Multiple DSS engines and multithreading#

Parallel OpenDSS/AltDSS engines in the same process

This is a slightly modified version, ported directly from DSS-Python. The _run function is what changes mostly, visit https://dss-extensions.org/DSS-Python/examples/Multithreading.html for a few more comments and a comparison with multiprocessing and notes on the internal parallel-machine implementation.

This version uses only the 13Bus circuit, but can be easily extended.

General recommendations apply, like using a good memory allocator on Linux.

import os
import threading
from time import perf_counter
import numpy as np

from opendssdirect.OpenDSSDirect import OpenDSSDirect # for type hints
from opendssdirect import dss

# Adjust this if required
PATH_TO_DSS_SCRIPT = './../../tests/data/13Bus/IEEE13Nodeckt.dss'

Remember that OpenDSS changes the working directory of the process? To use multiple instances, we need to disable that behavior. When disabled, the AltDSS engine will track the required paths without changing the working directory.

dss.Basic.AllowChangeDir(False)

Now we need to create a list of cases to run. Let’s try 100 samples of LoadMult between 0.9 and 1.1:

fns = [PATH_TO_DSS_SCRIPT]

cases = []
for fn in fns:
    for load_mult in np.linspace(0.9, 1.1, 100):
        cases.append((fn, load_mult))

cases_to_run_threads = list(cases)
cases_to_run_seq = list(cases)

Decide how many instances based on the number of cases and the CPU count.

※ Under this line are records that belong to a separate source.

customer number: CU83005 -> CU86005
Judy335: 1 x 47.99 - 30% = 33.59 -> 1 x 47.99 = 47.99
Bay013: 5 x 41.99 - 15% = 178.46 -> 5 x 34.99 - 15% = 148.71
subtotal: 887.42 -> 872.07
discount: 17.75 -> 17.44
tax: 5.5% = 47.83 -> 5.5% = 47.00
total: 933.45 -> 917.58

For processors with Hyper-threading, it might be best to run with the number of real cores. It all depends on the processor architecture, such as cache and memory bandwidth, and the characteristics of the DSS circuit being used. It is recommended to run a few tests to select the optional number of threads, especially for large scale circuits (IEEE13 is tiny).

# Use the number of threads as CPU count, number of cases
num = min(len(cases), os.cpu_count())

# Initialize a new context for each of the threads
ctxs = [dss.NewContext() for n in range(num)]
print(f"Using {len(ctxs)} DSS contexts")

Using 32 DSS contexts

Some dicts to keep the results:

tresults = {}
tconverged = {}
sresults = {}
sconverged = {}

This is the worker function that will run the workload, both in the threads and sequentially.

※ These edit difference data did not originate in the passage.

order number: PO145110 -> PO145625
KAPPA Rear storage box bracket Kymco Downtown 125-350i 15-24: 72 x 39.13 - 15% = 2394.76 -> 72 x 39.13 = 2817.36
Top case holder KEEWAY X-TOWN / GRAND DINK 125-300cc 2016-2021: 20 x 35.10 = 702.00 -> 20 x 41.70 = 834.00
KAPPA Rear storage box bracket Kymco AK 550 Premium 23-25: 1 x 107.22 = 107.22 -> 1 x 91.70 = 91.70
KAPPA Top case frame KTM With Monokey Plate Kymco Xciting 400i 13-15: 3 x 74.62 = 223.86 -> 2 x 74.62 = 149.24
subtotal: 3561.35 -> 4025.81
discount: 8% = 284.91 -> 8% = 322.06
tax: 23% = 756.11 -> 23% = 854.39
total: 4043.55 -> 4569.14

Note that it references some structures shared as input to the function. Since there is a GIL, we don’t need to use locks. You may need to adjust that for more general usage.

Uncomment the print calls for some visual feedback while running.

def _run(ctx: OpenDSSDirect, case_list, converged, results):
    tname = threading.current_thread().name
    while case_list:
        fn, load_mult = case_list.pop()
        ctx.Text.Command('clear')
        try:
            ctx.Text.Command(f'redirect "{fn}"')
            ctx.Solution.LoadMult(load_mult)
            # print(f'{tname}: Running "{fn}", circuit "{ctx.Circuit.Name()}", mult={load_mult}')
            ctx.Text.Command('Solve mode=daily number=5000')
        except Exception as ex:
            print('ERROR:', tname, (fn, load_mult))
            print('      ', ex.args)

        # print(f'{tname}: Done "{fn}" (LoadMult={load_mult}), circuit "{ctx.Circuit.Name()}"')
        converged[(fn, load_mult)] = ctx.Solution.Converged()
        results[(fn, load_mult)] = ctx.Circuit.AllBusVolts()

With all in place, let’s create and run the threads until completion.

The threads will consume input scenarios from cases_to_run_threads, outputting to tconverged and tresults.

t0 = perf_counter()
threads = []
for ctx in ctxs:
    t = threading.Thread(target=_run, args=(ctx, cases_to_run_threads, tconverged, tresults))
    threads.append(t)

for t in threads:
    t.start()

for t in threads:
    t.join()

t1 = perf_counter()

# Check if all solutions converged
assert all(tconverged.values())

dt_thread = (t1 - t0)
print(f'Done in {dt_thread:.3f} s with {num} threads')

Done in 0.283 s with 32 threads

For a comparison, let’s also run the same cases sequentially in a simple thread.

t0 = perf_counter()

_run(dss, cases_to_run_seq, sconverged, sresults)

t1 = perf_counter()
dt_seq = (t1 - t0)
print(f'Done in {dt_seq:.3f} s sequentially')

Done in 4.427 s sequentially

Check if each scenario has the same results whether it ran in multiple threads or a single thread

for case in cases:
    np.testing.assert_equal(sresults[case], tresults[case])

That’s it! For modern processors, the difference of running in a single thread vs. multiple can be significant.

Traditionally, a lot of OpenDSS users ran tasks in parallel with the multiprocessing module or other tools like Dask.Distributed, but depending on the use-case, multithreading can present interesting advantages, such as easier use of shared resources.

For an approach compatible with the current official OpenDSS versions, using either multiprocessing or the dss.Parallel functions would be required.